Macworld magazine began its life with the introduction of the Macintosh and has published continually for over 30 years. There can and will be endless speculation about what led to Macworld’s decline and ultimate demise (at least in print.) The Internet, a less cooperative Apple, greedy and/or clueless corporate management, etc. But throughout its troubles, Macworld remained — for the most part — special, authoritative — the senior spokesman of the tech press. 

Macworld

That reputation came from its writers and editors, who were consistently professional, thorough and readable. They proved you could be a fan without being a fanatic, a reviewer without being a shill. In short, they proved the very motto of my other site, RandomMaccess: “Tech journalism is not an oxymoron.” That’s something all too easy to forget in today’s world of headline aggregation and sponsored content.

My first personal connection with Macworld was in the mid-1990s. I was the art director for a sporting goods company and I was looking to refresh our advertising. I spotted the masthead font that Macworld was using and thought it would look great in our newspaper ads. So, summoning up my courage, I looked up the art director’s name (long since forgotten, sadly) and called him up to ask him what font they used. Would he tell me? Was it some closely guarded secret? Would he even take my call? After all, I was just a lowly art director. He worked at Macworld. The Macworld.
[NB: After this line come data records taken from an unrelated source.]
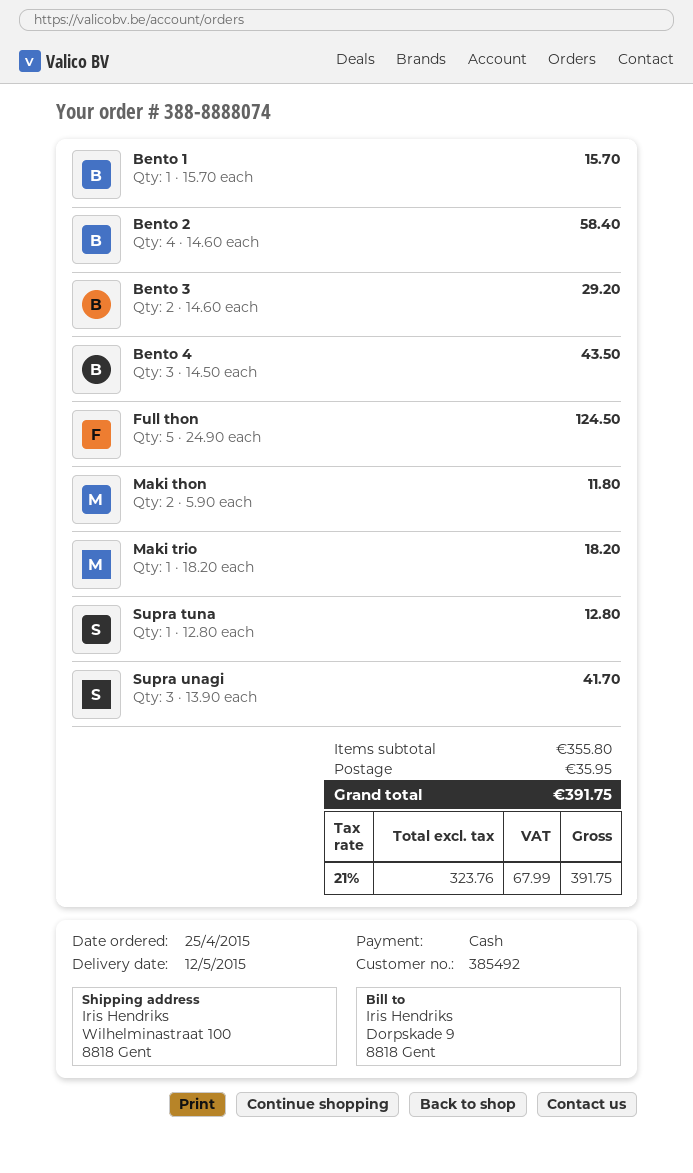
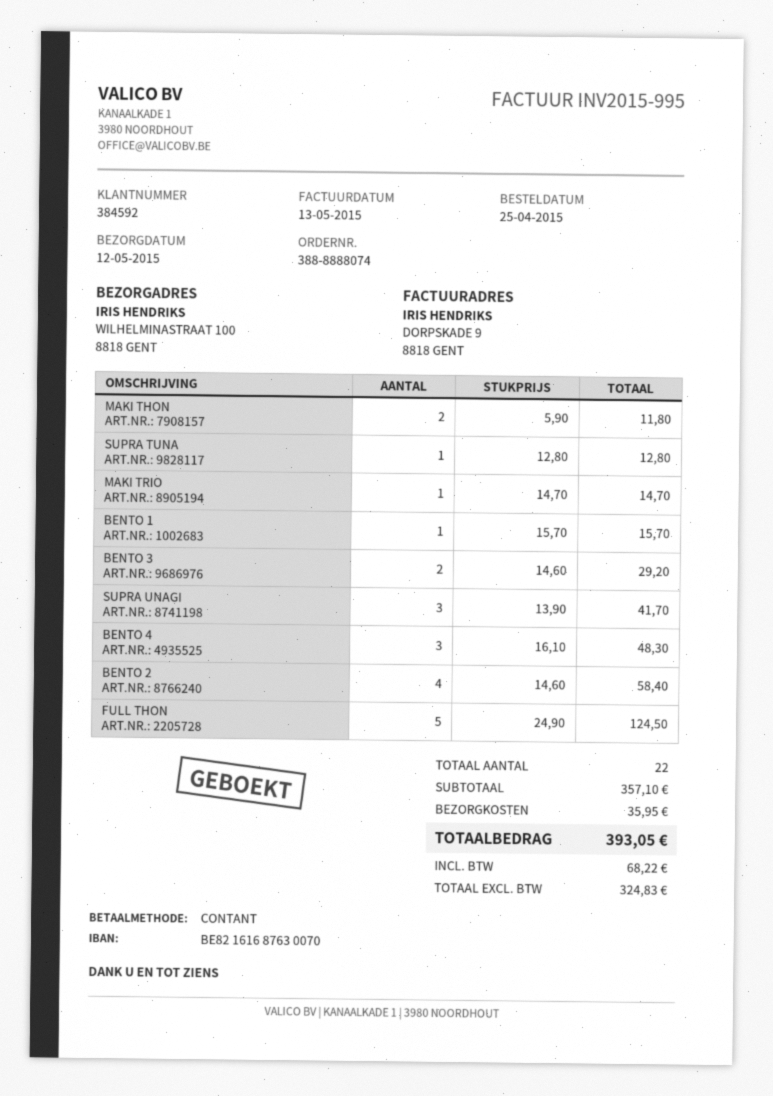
customer number: 385492 -> 384592
Bento 4: 3 x 14.50 = 43.50 -> 3 x 16.10 = 48.30
Maki trio: 1 x 18.20 = 18.20 -> 1 x 14.70 = 14.70
subtotal: 355.80 -> 357.10
net: 323.76 -> 324.83
tax: 67.99 -> 68.22
total: 391.75 -> 393.05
As it turned out, he was just a guy after all. A particularly nice guy, in fact. The font was Aurora Condensed, he told me, and sure — anybody can buy it.

Years later, I’d have the good fortune to meet a lot of people at Macworld, and to become close friends with many of them. But I also got to know them through their work, and they were good at it. A list of Macworld alumni reads like a Who’s Who of technocrati: David Pogue, Andy Inhatko, Sharon Zardetto, Bob LeVitus, Ted Landau, Tom Negrino, Dori Smith…the list literally goes on and on.

Maybe shuttering Macworld magazine was inevitable, and perhaps the website won’t be far behind it. I wonder if big corporations make good webmasters; I think not. Perhaps the future of the tech web belongs to the small startup sites without shareholders or boards of directors.

It does, though, make me fear that we’re entering into a time of more superficial tech journalism. One where sites lack the resources to build labs and buy their own gear to test in them, or to send reporters into the field to cover stories first hand. Where “one amazing trick” headlines invert the inverted pyramid and act as linkbait to get eyeballs on ads at all costs.

But such are thoughts for another day. Today is a day for raising a glass to those who are moving on; for wishing them well as they enter a new, unknown chapter in their careers. Today is a day for hoping we see them again soon, both in words and in presence. And today is a today for mourning something great that’s now gone. Something that changed my life almost as much as the Mac did.

For while it was the Mac that showed me all the amazing things I’d be able to do, it was Macworld that played a big part in showing me how.